[Saved entries]
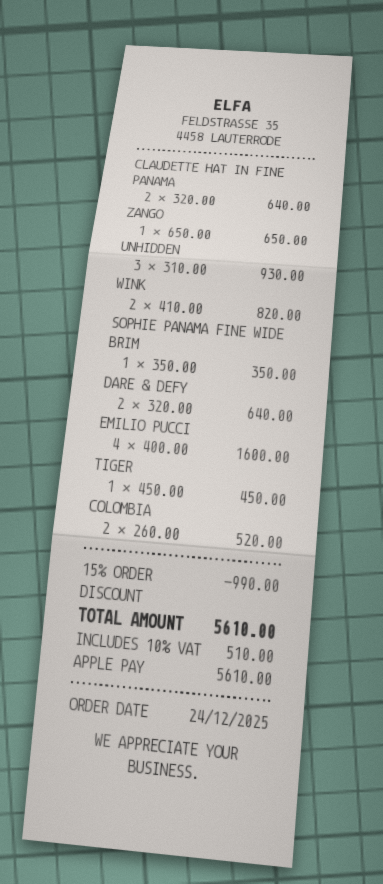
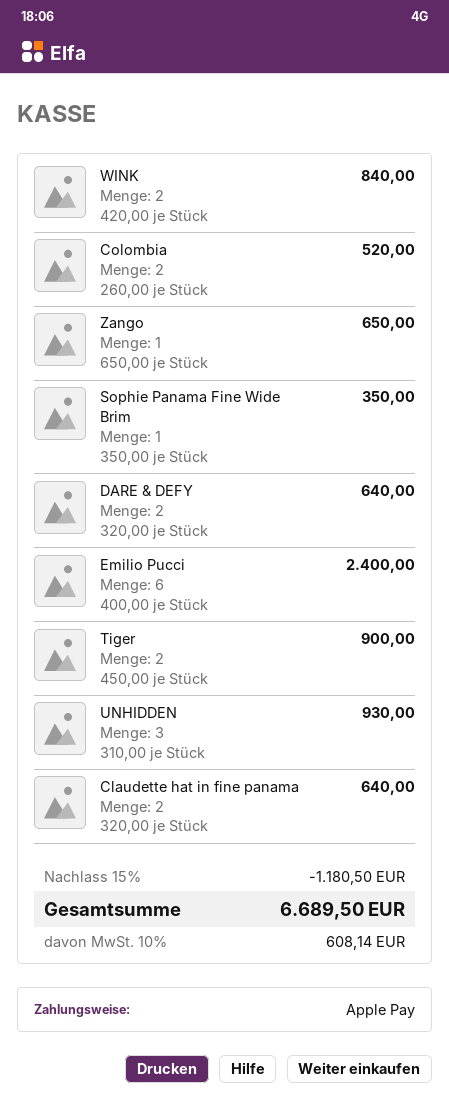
WINK: 2 x 410.00 = 820.00 -> 2 x 420.00 = 840.00
EMILIO PUCCI: 4 x 400.00 = 1600.00 -> 6 x 400.00 = 2400.00
TIGER: 1 x 450.00 = 450.00 -> 2 x 450.00 = 900.00
discount: 15% = 990.00 -> 15% = 1180.50
tax: 10% = 510.00 -> 10% = 608.14
total: 5610.00 -> 6689.50

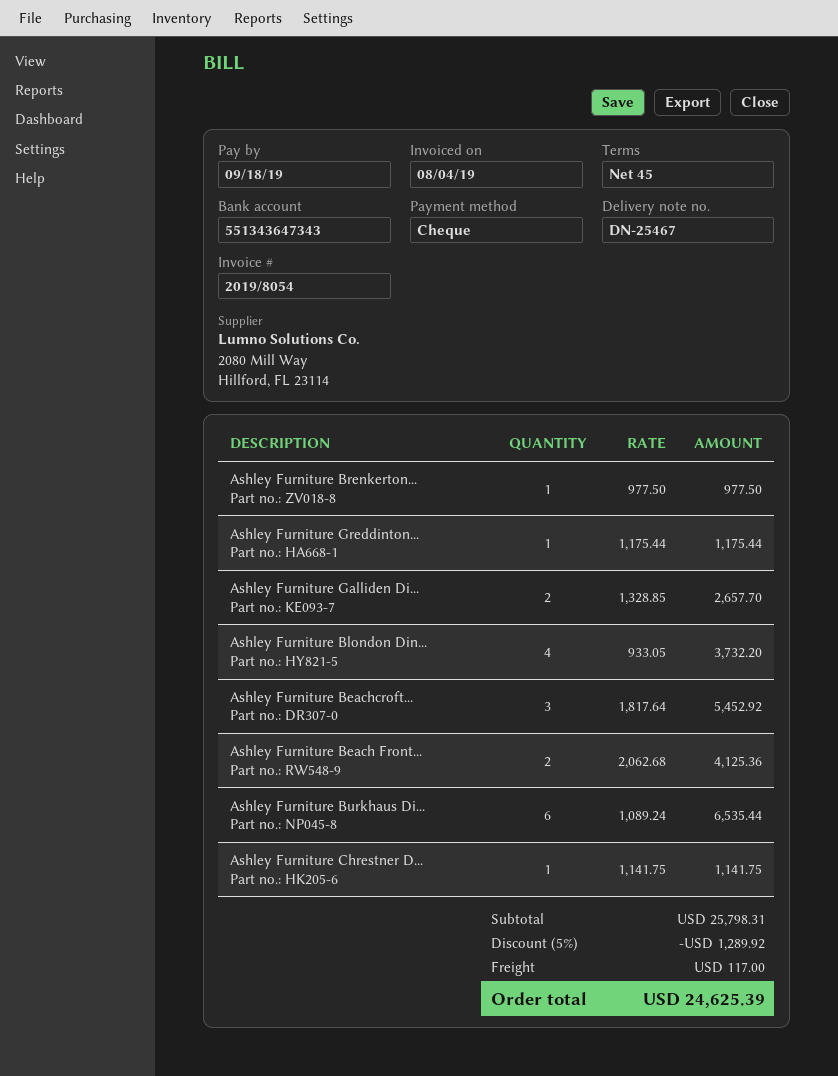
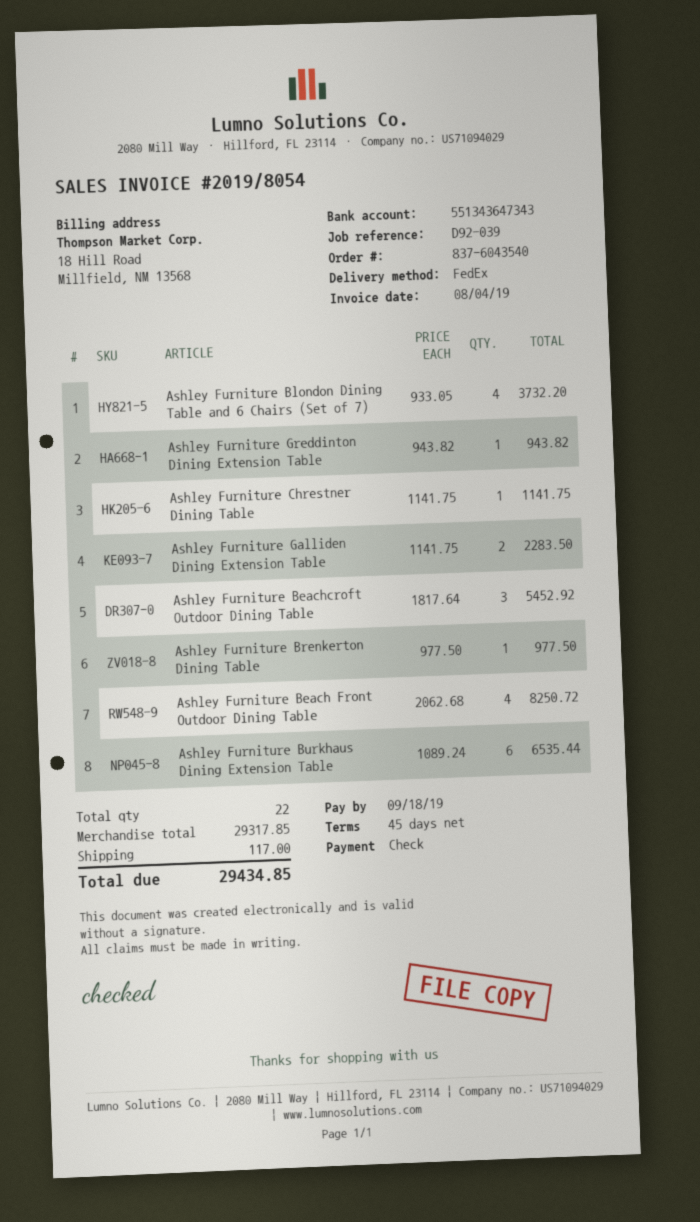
Ashley Furniture Greddinton...: 1 x 1175.44 = 1175.44 -> 1 x 943.82 = 943.82
Ashley Furniture Galliden Di...: 2 x 1328.85 = 2657.70 -> 2 x 1141.75 = 2283.50
Ashley Furniture Beach Front...: 2 x 2062.68 = 4125.36 -> 4 x 2062.68 = 8250.72
subtotal: 25798.31 -> 29317.85
discount: 5% = 1289.92 -> none
total: 24625.39 -> 29434.85

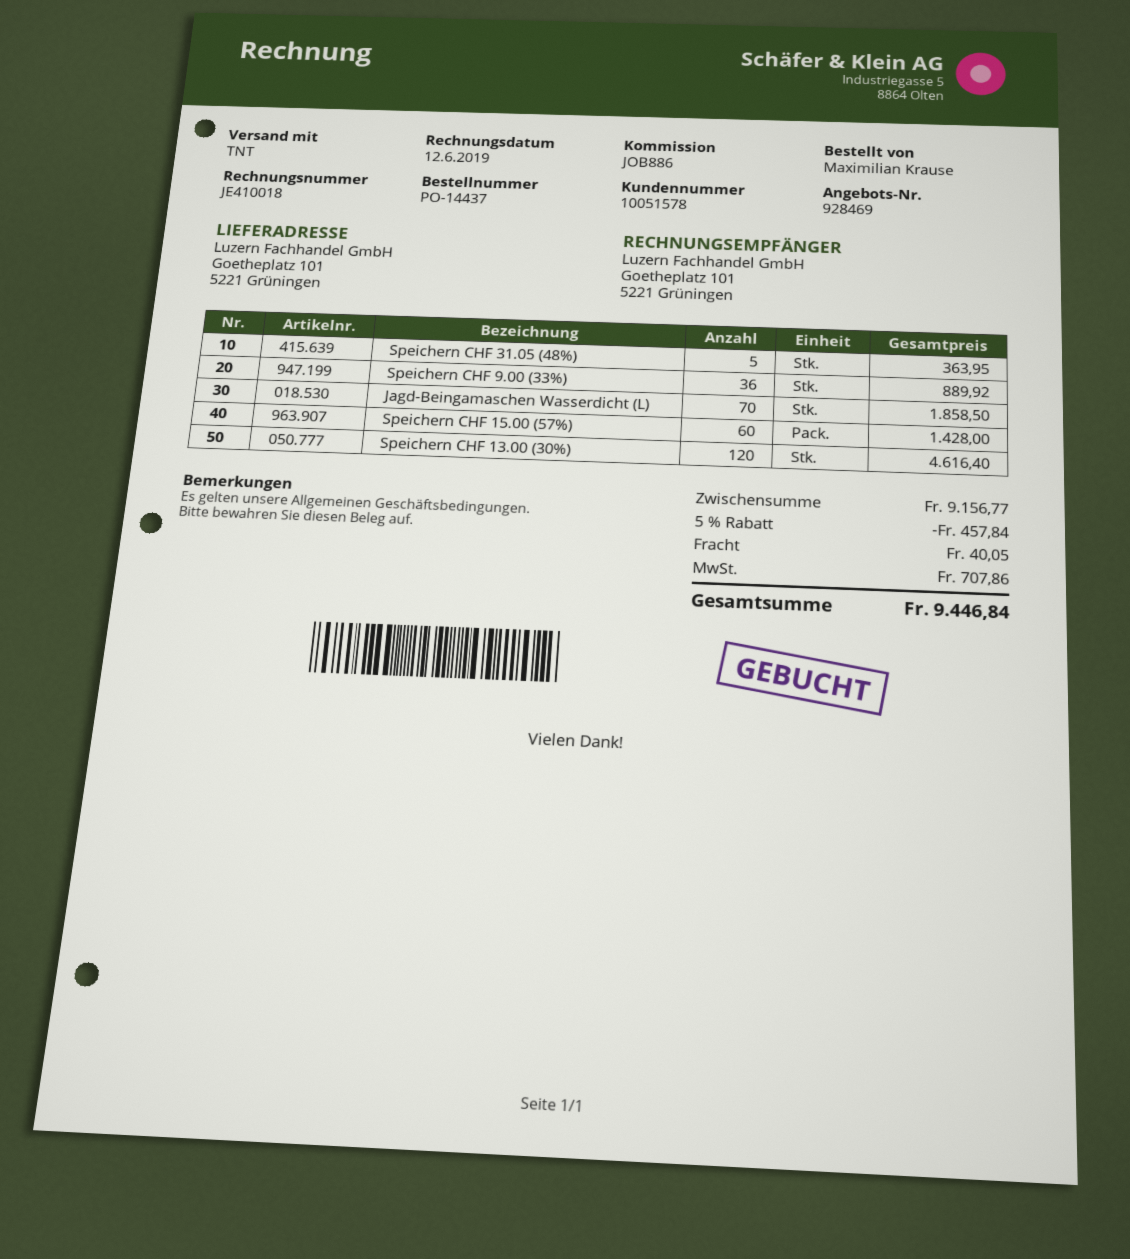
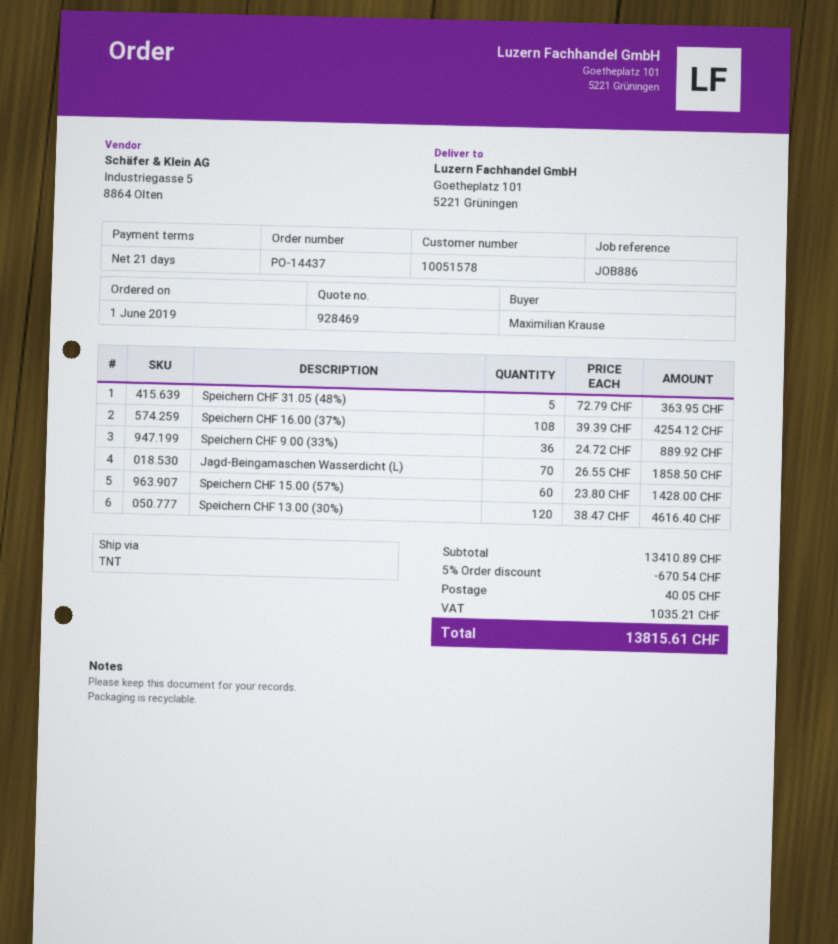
Speichern CHF 16.00 (37%): none -> 108 for 4254.12
subtotal: 9156.77 -> 13410.89
discount: 5% = 457.84 -> 5% = 670.54
tax: 707.86 -> 1035.21
total: 9446.84 -> 13815.61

TASK TO CARRY OUT: In your copy, repeat each record exactly and include no pictures.

REPLY TO THE EXERCISE:
WINK: 2 x 410.00 = 820.00 -> 2 x 420.00 = 840.00
EMILIO PUCCI: 4 x 400.00 = 1600.00 -> 6 x 400.00 = 2400.00
TIGER: 1 x 450.00 = 450.00 -> 2 x 450.00 = 900.00
discount: 15% = 990.00 -> 15% = 1180.50
tax: 10% = 510.00 -> 10% = 608.14
total: 5610.00 -> 6689.50

Ashley Furniture Greddinton...: 1 x 1175.44 = 1175.44 -> 1 x 943.82 = 943.82
Ashley Furniture Galliden Di...: 2 x 1328.85 = 2657.70 -> 2 x 1141.75 = 2283.50
Ashley Furniture Beach Front...: 2 x 2062.68 = 4125.36 -> 4 x 2062.68 = 8250.72
subtotal: 25798.31 -> 29317.85
discount: 5% = 1289.92 -> none
total: 24625.39 -> 29434.85

Speichern CHF 16.00 (37%): none -> 108 for 4254.12
subtotal: 9156.77 -> 13410.89
discount: 5% = 457.84 -> 5% = 670.54
tax: 707.86 -> 1035.21
total: 9446.84 -> 13815.61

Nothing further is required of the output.